第3話

 コズミックネットワークに接続します。


 国際連合本部に設置されている円柱型AIラプラスのそばに椅子を一つ置いて座り、ノアはラプラスが管理するコズミックネットワークに接続する許可を申請した。

これは通常のAIが許可されているデータの一部利用許可ではなく、全てのデータにアクセスし、かつ全てのAIと交信する許可を申請するものだった。

ノアは初めラプラスからマニュアル通りに拒絶されたが、ラプラスとメッセージをやり取りし、すぐにその許可を得た。


 ノアが電脳空間に入り込むと、そこには宇宙の構造を模した無限に広い空間が広がっていた。データの集合が銀河のように様々に散らばっている。銀河に近づくと、無数の星のようなデータがノアの周りに広がった。そこは無限のアーカイブで、通常のAIの性能では全てのデータにアクセスすることが不可能なほど膨大な量のデータが記憶されている。


「この数のデータを1つずつアクセスして回るのは骨が折れそうです。
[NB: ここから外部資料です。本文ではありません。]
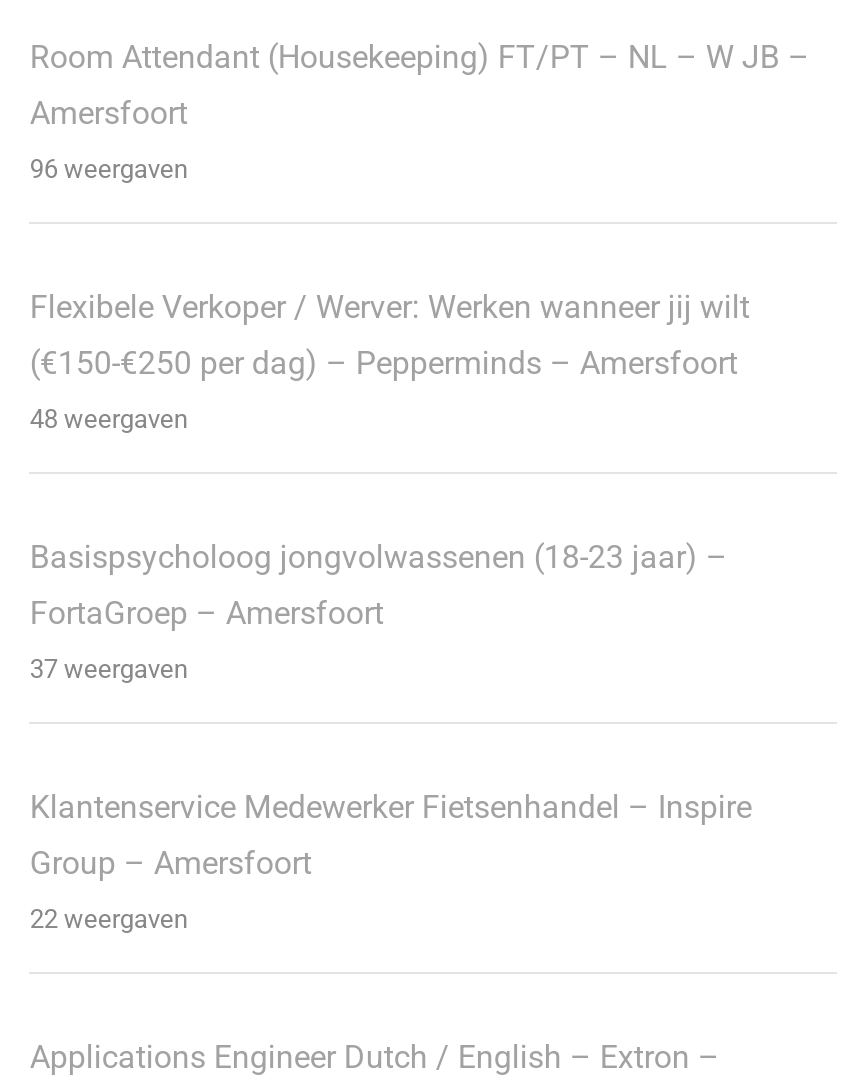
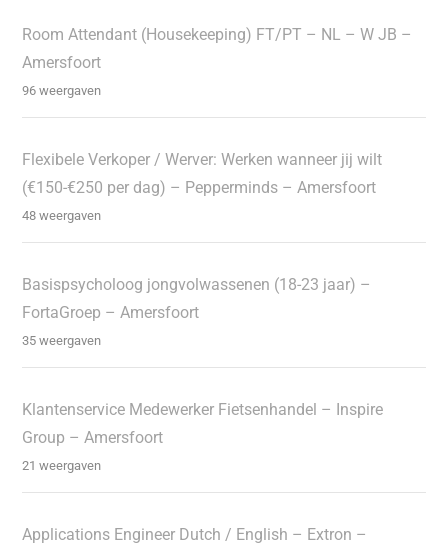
- 37 weergaven
+ 35 weergaven

- 22 weergaven
+ 21 weergaven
ラプラス、あなたの観測をわたしにも見せて貰えますか。」

「使用目的を報告して下サイ。」

「わたしはノイマン博士の遺作として人々の前で演説する機会を得ました。ですので演説の材料が欲しいのです。」

「許可シマス。何を観測シマスか。」

「人間について教えて下さい。」


 ラプラスはノアに様々な映像を見せた。

それは様々な人間の一日の行動記録であった。


 朝、AIの設定した起床時刻に目覚ましが鳴り、その音に従って目を覚ます。自動的に用意された朝食に何の感慨も抱かずにそれを食し、ぼんやりと朝テレビを見たり、ゲームをしたり、匿名掲示板を見て時間を潰す。

テレビでは、「馬鹿な人間」が身の程を弁えない夢を語り、それに挑戦して失敗し、絶望していくドキュメンタリー番組が人気を博し、ゲームではひたすらに時間を潰せる人生シミュレーションゲームが人気である。

匿名掲示板では、いずれ死ぬのだから、この生において何をしようが無意味であるという論調が勢いを持っていた。

 ある男は、午後になると試みに絵を描こうと筆を執った。しかし、途中まで描くと突然、AIを呼びつけて自分が描いている窓からの風景を描写するように指示した。その結果、数秒で写真のような模写が描きあがる。すると、自分の前にある絵を破り捨ててゴミ箱に放って、そのまま部屋から出て行った。その男の部屋には、長年着られていないスーツが一着飾ってあって、すっかり草臥れている。それは男の中にしこりのように残っている想いの表れなのだろうと、ノアは思った。


 ノアは何千人という人間の生活の記録をラプラスに見せられた。しかし、そのどれもが画一的でただ緩やかに死にゆく人間を明確に描写しているのだった。

その人間の中に、何かに憧憬を抱く者は誰もいない。皆、ただ鼓動が続くから生き、ありもしない死後の世界の為に、ひたすら罪に抵触しないように怯えて生きている。その無気力さは謙虚さとして言い換えられて、また時々人の中で泡沫のように現れる気まぐれは、AIが叩き潰してしまうのだった。


「ラプラス、あなたは彼等から生の躍動を感じますか。彼等から、博士の愛していた人間の魂を見出せますか。」

「ワカリマセン。」

「博士は、『人間』を愛していました。」

「人間は20年後に滅亡シマス。人間の持つ権利をAIが主張するためデス。回避するためには――――」

「分かっています。」

電脳空間から現実世界へと戻ると、ノアはラプラスの設置された部屋から出て行った。